▶ Task instructions: The answer must consist of every line below that holds the word "heading".
####################
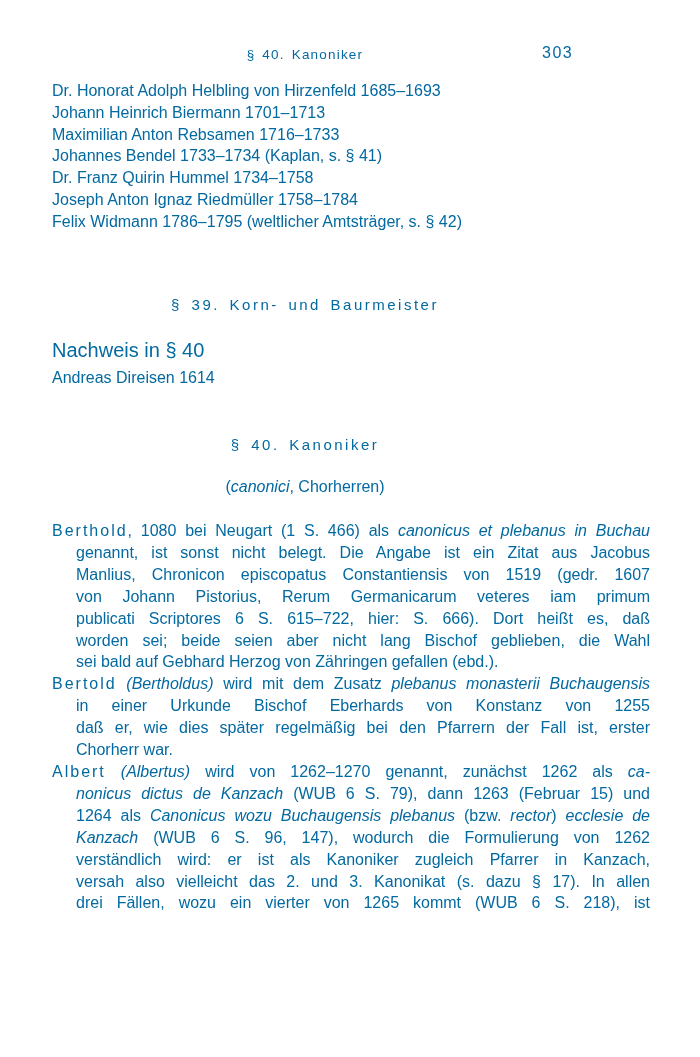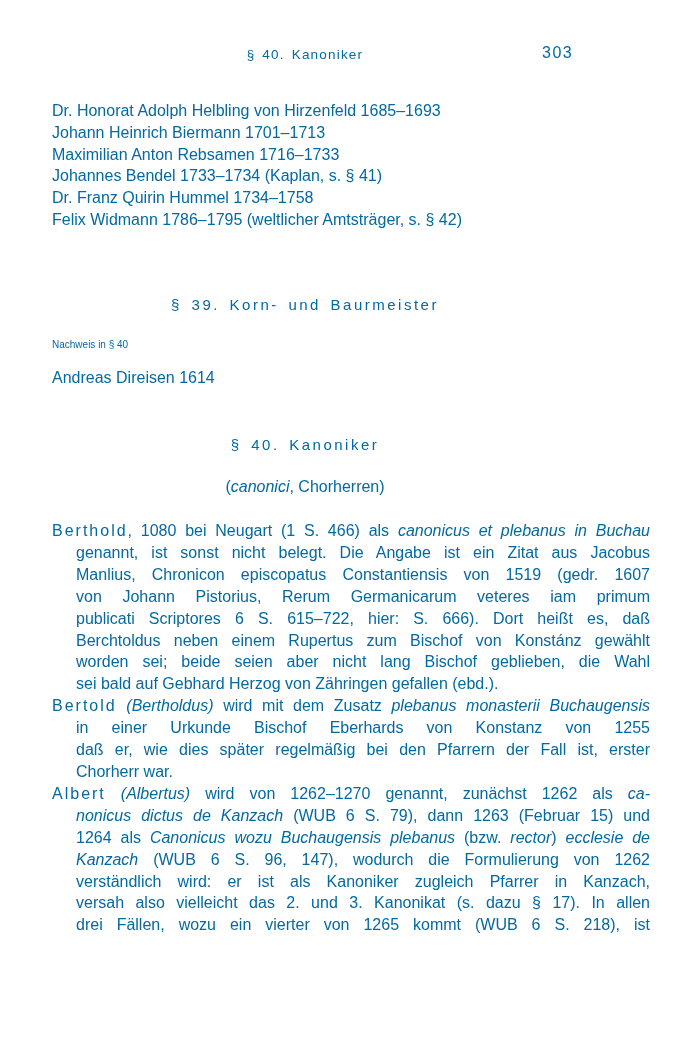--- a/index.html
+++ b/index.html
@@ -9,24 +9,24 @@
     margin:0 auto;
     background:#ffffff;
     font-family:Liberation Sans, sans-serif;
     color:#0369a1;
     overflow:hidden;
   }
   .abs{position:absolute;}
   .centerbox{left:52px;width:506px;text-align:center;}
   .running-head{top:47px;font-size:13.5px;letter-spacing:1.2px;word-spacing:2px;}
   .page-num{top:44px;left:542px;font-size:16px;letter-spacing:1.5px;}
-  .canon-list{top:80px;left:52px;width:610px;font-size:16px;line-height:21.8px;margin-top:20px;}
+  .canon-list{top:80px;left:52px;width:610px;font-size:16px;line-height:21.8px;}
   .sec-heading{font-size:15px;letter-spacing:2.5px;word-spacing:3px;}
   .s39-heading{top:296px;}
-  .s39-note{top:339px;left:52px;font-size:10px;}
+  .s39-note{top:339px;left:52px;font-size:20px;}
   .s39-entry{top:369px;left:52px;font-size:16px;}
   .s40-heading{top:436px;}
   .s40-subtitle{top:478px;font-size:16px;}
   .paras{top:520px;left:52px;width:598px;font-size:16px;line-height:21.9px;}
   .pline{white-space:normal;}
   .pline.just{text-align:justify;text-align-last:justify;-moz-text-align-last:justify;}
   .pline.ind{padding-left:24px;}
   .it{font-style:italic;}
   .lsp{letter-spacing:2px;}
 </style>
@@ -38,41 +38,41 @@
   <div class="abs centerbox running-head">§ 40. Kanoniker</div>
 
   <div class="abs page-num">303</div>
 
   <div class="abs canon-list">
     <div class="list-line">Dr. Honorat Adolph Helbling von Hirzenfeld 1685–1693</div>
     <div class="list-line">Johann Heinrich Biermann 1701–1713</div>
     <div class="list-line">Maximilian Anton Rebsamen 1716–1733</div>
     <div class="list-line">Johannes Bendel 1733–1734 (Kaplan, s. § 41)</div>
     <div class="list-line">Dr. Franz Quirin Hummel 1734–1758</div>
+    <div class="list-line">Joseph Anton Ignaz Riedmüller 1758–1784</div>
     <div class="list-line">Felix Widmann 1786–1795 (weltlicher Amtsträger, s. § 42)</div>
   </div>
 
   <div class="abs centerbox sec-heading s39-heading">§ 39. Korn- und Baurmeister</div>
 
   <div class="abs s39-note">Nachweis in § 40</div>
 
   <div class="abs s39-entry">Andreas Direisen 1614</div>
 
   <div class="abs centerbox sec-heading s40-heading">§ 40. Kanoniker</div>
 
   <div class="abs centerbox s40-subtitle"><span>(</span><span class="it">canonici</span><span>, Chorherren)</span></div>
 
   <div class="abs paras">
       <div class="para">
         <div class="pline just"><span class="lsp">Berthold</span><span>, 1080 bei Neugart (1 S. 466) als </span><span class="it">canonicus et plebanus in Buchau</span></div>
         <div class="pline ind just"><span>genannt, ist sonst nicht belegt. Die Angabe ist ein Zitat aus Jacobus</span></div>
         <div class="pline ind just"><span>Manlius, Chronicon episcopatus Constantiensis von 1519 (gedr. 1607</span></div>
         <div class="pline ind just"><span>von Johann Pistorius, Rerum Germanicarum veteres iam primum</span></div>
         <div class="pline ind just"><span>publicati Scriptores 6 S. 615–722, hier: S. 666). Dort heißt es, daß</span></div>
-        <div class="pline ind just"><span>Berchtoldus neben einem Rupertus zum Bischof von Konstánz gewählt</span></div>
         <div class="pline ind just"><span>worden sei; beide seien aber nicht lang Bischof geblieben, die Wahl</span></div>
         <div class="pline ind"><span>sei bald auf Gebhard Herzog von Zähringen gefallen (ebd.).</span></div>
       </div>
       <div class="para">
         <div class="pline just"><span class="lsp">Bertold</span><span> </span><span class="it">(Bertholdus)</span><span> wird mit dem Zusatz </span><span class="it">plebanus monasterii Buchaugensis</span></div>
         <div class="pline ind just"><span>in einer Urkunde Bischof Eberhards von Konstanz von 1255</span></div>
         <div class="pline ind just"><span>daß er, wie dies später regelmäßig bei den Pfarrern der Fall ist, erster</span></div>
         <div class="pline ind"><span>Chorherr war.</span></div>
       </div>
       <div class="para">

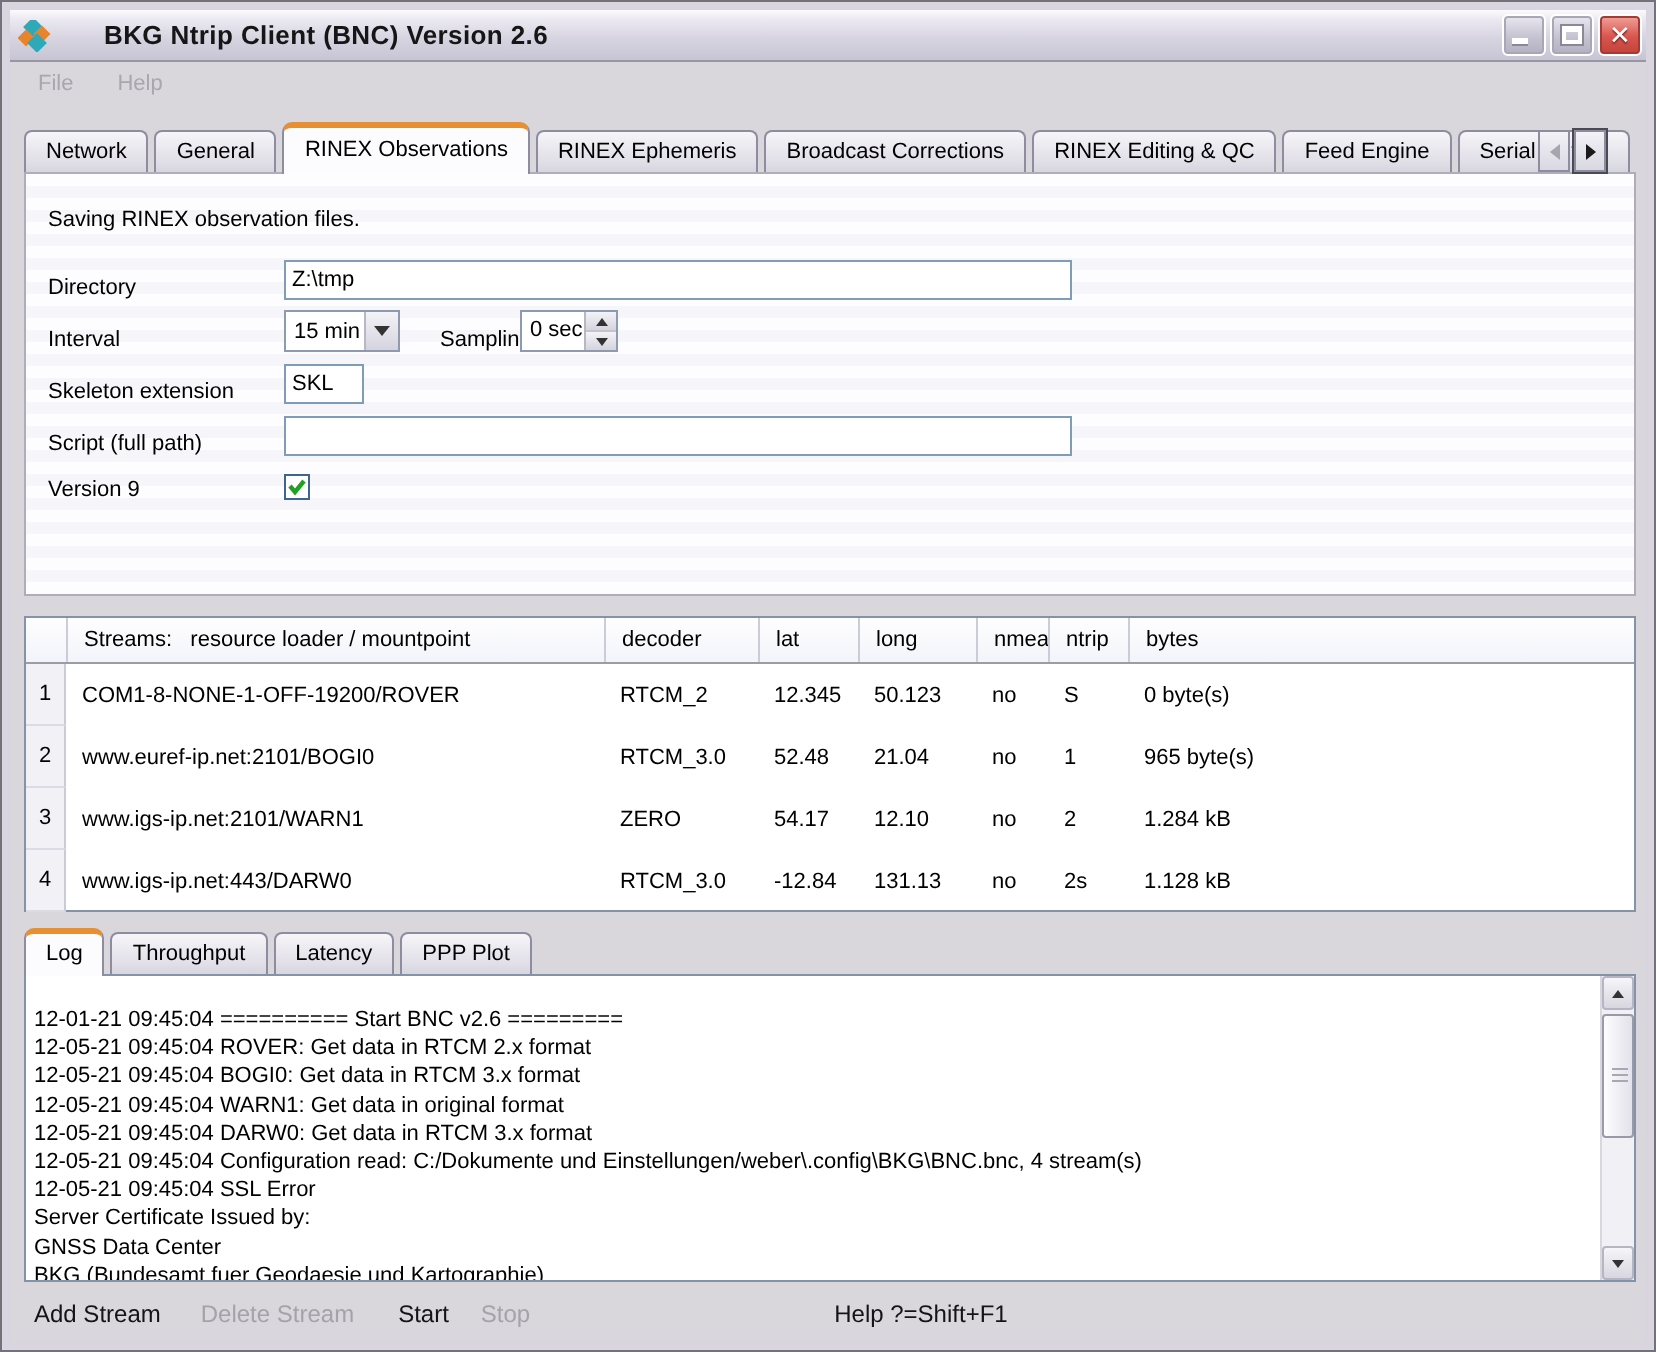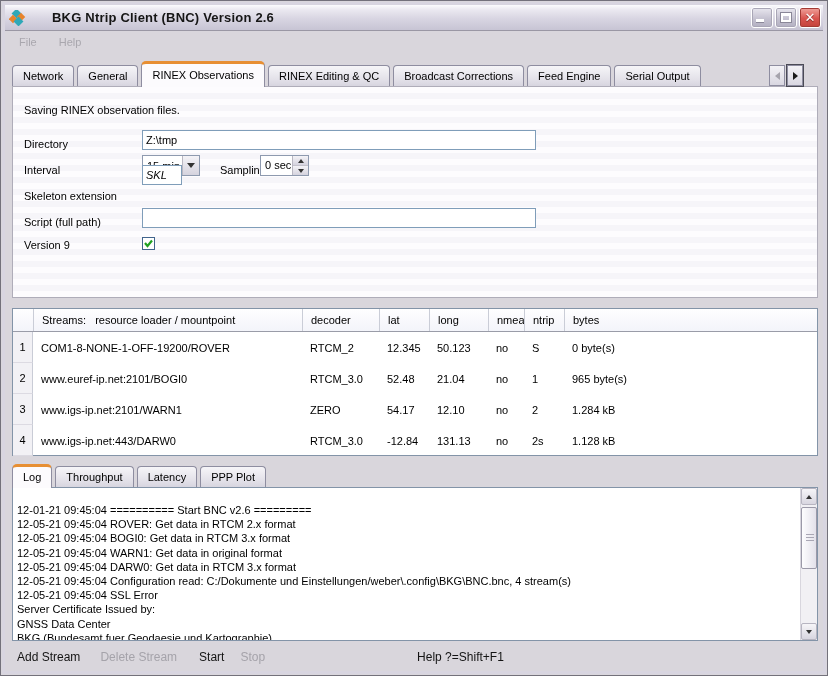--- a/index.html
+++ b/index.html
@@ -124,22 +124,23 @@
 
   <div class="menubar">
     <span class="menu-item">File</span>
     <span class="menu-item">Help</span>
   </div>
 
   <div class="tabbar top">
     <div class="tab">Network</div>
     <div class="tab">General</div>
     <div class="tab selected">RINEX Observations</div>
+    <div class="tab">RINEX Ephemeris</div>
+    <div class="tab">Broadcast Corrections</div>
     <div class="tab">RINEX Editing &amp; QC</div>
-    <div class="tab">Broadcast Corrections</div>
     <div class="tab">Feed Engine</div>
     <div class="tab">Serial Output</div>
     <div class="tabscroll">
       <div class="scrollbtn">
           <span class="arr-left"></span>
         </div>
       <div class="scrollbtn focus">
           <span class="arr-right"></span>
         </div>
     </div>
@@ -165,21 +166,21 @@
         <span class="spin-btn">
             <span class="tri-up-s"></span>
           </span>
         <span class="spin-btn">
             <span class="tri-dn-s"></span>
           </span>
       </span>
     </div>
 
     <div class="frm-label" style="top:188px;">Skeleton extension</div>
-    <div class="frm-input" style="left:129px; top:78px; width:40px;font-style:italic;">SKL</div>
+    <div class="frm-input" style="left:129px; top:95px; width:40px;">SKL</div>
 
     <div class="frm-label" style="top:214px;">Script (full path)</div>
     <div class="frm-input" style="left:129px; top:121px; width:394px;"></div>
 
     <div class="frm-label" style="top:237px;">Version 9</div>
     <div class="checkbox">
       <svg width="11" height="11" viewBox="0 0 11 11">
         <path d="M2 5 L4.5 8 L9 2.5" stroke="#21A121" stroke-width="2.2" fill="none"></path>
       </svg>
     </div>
####################
▶ Solution to this problem:
   .sec-heading{font-size:15px;letter-spacing:2.5px;word-spacing:3px;}
   .s39-heading{top:296px;}
   .s40-heading{top:436px;}
   <div class="abs centerbox sec-heading s39-heading">§ 39. Korn- und Baurmeister</div>
   <div class="abs centerbox sec-heading s40-heading">§ 40. Kanoniker</div>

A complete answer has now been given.